Den Patienten wurden Elektroden in ein Areal implantiert, das für die Kontrolle von Stimmungen zuständig ist. Dazu wurden zwei Löcher in den Schädel mit lokaler Anästhesie gebohrt. Durch sie führte man mit der Hilfe der Kernspin-Tomographie die Elektroden ein und implantierte sie in den cingulären Cortex (Cg25). Die Enden der unter der Haut verlaufenden Kabel werden am Nacken mit den Kabeln des in die Brust implantierten programmierbaren Stimulators verbunden.

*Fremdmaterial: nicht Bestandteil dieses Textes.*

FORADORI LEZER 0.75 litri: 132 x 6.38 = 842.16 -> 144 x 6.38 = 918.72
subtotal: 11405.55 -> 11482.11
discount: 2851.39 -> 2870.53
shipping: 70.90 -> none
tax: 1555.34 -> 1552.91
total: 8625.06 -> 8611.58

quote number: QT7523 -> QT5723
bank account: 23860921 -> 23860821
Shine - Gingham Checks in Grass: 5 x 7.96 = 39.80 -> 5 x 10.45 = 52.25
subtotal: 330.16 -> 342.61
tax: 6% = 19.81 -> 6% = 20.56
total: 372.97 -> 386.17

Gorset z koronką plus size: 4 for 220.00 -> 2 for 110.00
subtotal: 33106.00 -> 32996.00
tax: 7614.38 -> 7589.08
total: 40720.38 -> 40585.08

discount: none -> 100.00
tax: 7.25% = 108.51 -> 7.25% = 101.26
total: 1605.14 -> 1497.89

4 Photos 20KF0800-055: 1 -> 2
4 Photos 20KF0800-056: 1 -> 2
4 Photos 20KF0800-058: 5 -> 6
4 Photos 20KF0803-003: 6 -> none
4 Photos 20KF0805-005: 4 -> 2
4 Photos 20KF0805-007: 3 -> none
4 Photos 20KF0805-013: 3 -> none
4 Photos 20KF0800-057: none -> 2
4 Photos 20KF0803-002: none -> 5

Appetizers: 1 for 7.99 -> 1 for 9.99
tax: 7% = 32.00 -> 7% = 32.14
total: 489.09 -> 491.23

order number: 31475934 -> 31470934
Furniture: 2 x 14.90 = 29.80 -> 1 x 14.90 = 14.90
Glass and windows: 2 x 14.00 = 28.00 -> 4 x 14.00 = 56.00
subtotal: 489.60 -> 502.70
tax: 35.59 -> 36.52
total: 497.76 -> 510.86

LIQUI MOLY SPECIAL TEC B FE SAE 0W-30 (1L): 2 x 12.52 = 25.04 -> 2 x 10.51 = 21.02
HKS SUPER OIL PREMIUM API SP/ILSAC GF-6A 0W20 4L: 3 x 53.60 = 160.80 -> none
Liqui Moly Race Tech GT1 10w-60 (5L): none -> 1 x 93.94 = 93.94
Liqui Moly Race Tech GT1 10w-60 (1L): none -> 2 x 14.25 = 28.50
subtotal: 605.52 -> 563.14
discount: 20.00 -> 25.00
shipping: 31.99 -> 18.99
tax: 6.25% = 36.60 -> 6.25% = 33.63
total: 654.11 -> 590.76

Supergut. Mit der Kraft der Dampfmaschine gegen die Volkskrankheit Depression. Damit sie auch morgen noch effizient arbeit können. Hirnschrittmacher… Die scheint so macher echt zu brauchen. Bin ja mal gespannt, wann hier die ersten Spammails eintrudeln, die mir solche Dinger inklusive OP anbieten für das Hirnareal, in dem der Orgasmus getriggert wird. Da bin ich doch ausnahmsweise mal einer Meinung mit der Kirche: Komplett gruselig und abartig, sowas. Nicht nur, dass durch solche genetischen oder maschinellen Crittereien der Mensch sich von sich selbst entfremdet, sich quasi von eigener Hand degeneriert — solche Entwicklungen (bin mir bewusst, dass sie nicht aufzuhalten sind) bergen auch genug Potential für eine Apartheid der Gepimpten und Gemoddeten. „Gattaca“ lässt sich ja auch abstrahieren.